*** Data for the task ***
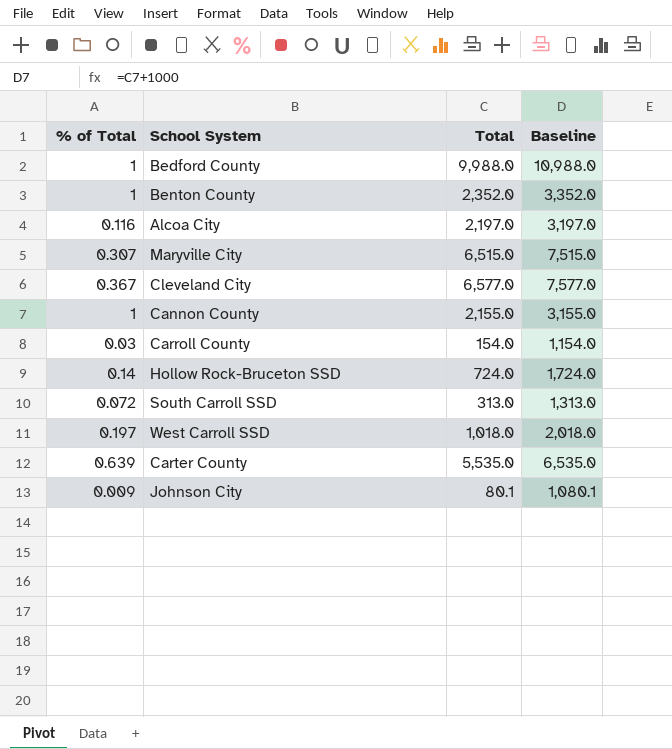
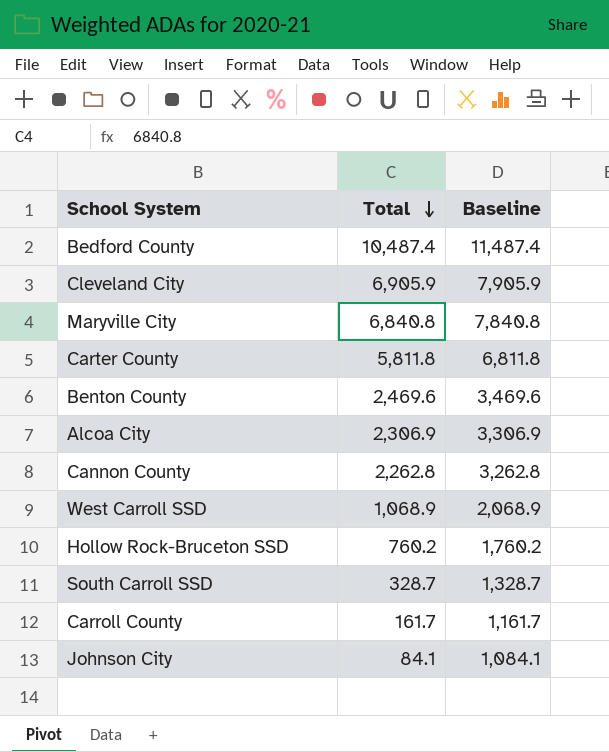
row order: none -> Total descending
column % of Total | position: 1 -> none
Bedford County | Total: 9,988.0 -> 10,487.4
Bedford County | Baseline: 10,988.0 -> 11,487.4
Cleveland City | Total: 6,577.0 -> 6,905.9
Cleveland City | Baseline: 7,577.0 -> 7,905.9
Maryville City | Total: 6,515.0 -> 6,840.8
Maryville City | Baseline: 7,515.0 -> 7,840.8
Carter County | Total: 5,535.0 -> 5,811.8
Carter County | Baseline: 6,535.0 -> 6,811.8
Benton County | Total: 2,352.0 -> 2,469.6
Benton County | Baseline: 3,352.0 -> 3,469.6
Alcoa City | Total: 2,197.0 -> 2,306.9
Alcoa City | Baseline: 3,197.0 -> 3,306.9
Cannon County | Total: 2,155.0 -> 2,262.8
Cannon County | Baseline: 3,155.0 -> 3,262.8
West Carroll SSD | Total: 1,018.0 -> 1,068.9
West Carroll SSD | Baseline: 2,018.0 -> 2,068.9
Hollow Rock-Bruceton SSD | Total: 724.0 -> 760.2
Hollow Rock-Bruceton SSD | Baseline: 1,724.0 -> 1,760.2
South Carroll SSD | Total: 313.0 -> 328.7
South Carroll SSD | Baseline: 1,313.0 -> 1,328.7
Carroll County | Total: 154.0 -> 161.7
Carroll County | Baseline: 1,154.0 -> 1,161.7
Johnson City | Total: 80.1 -> 84.1
Johnson City | Baseline: 1,080.1 -> 1,084.1

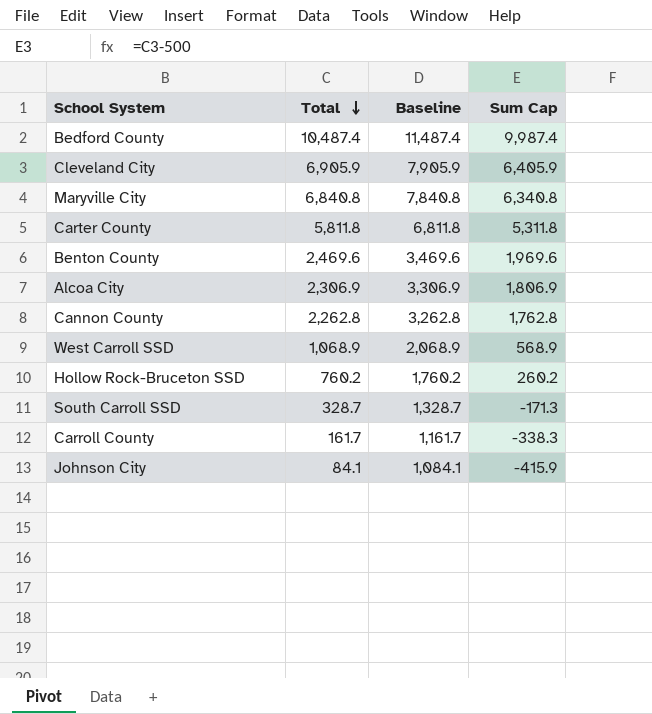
column Sum Cap | formula: none -> [Total] - 500

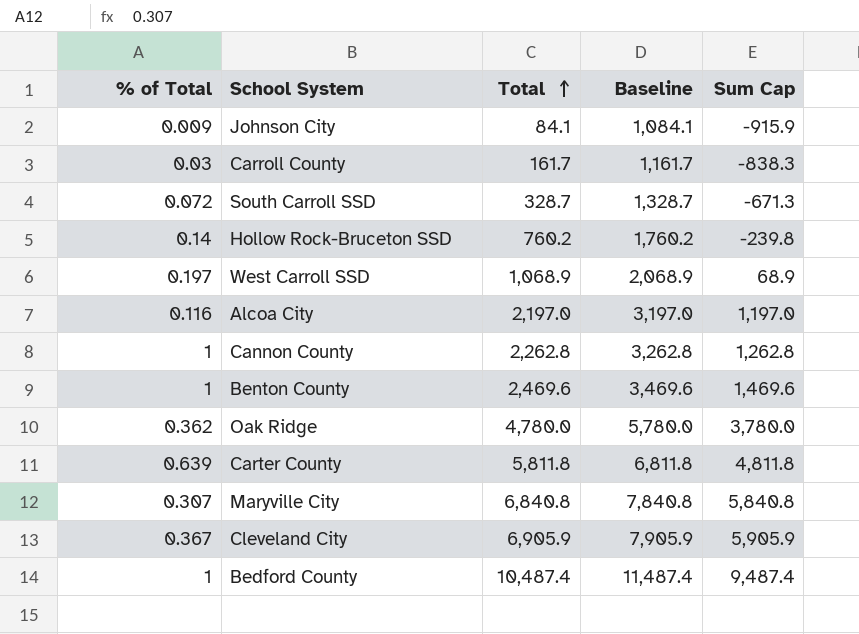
row order: Total descending -> Total ascending
column % of Total | position: none -> 1
column Sum Cap | formula: [Total] - 500 -> [Total] - 1000
Alcoa City | Total: 2,306.9 -> 2,197.0
Alcoa City | Baseline: 3,306.9 -> 3,197.0
row Oak Ridge: none -> 0.362 | 4,780.0 | 5,780.0 | 3,780.0

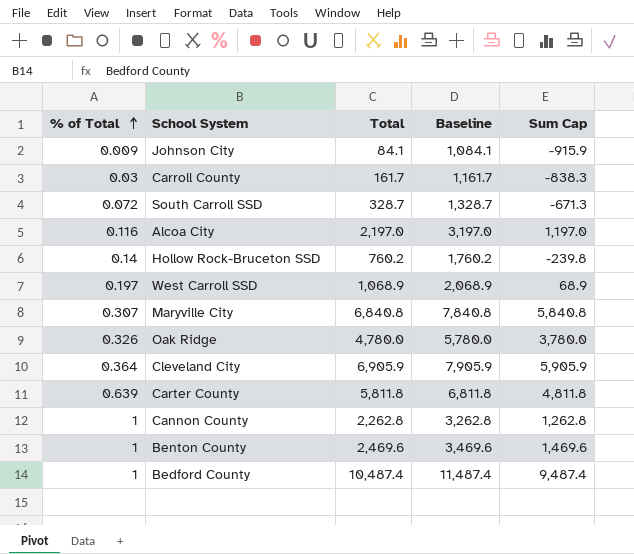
row order: Total ascending -> % of Total ascending
Oak Ridge | % of Total: 0.362 -> 0.326
Cleveland City | % of Total: 0.367 -> 0.364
*** End of Data for the task ***
What you should do: Beginning with the line that contains "Hollow Rock-Bruceton SSD | Baseline: 1,724.0" and ending with the last line of the entries above, repeat each line exactly, but not the pictures.

Response to this task:
Hollow Rock-Bruceton SSD | Baseline: 1,724.0 -> 1,760.2
South Carroll SSD | Total: 313.0 -> 328.7
South Carroll SSD | Baseline: 1,313.0 -> 1,328.7
Carroll County | Total: 154.0 -> 161.7
Carroll County | Baseline: 1,154.0 -> 1,161.7
Johnson City | Total: 80.1 -> 84.1
Johnson City | Baseline: 1,080.1 -> 1,084.1

column Sum Cap | formula: none -> [Total] - 500

row order: Total descending -> Total ascending
column % of Total | position: none -> 1
column Sum Cap | formula: [Total] - 500 -> [Total] - 1000
Alcoa City | Total: 2,306.9 -> 2,197.0
Alcoa City | Baseline: 3,306.9 -> 3,197.0
row Oak Ridge: none -> 0.362 | 4,780.0 | 5,780.0 | 3,780.0

row order: Total ascending -> % of Total ascending
Oak Ridge | % of Total: 0.362 -> 0.326
Cleveland City | % of Total: 0.367 -> 0.364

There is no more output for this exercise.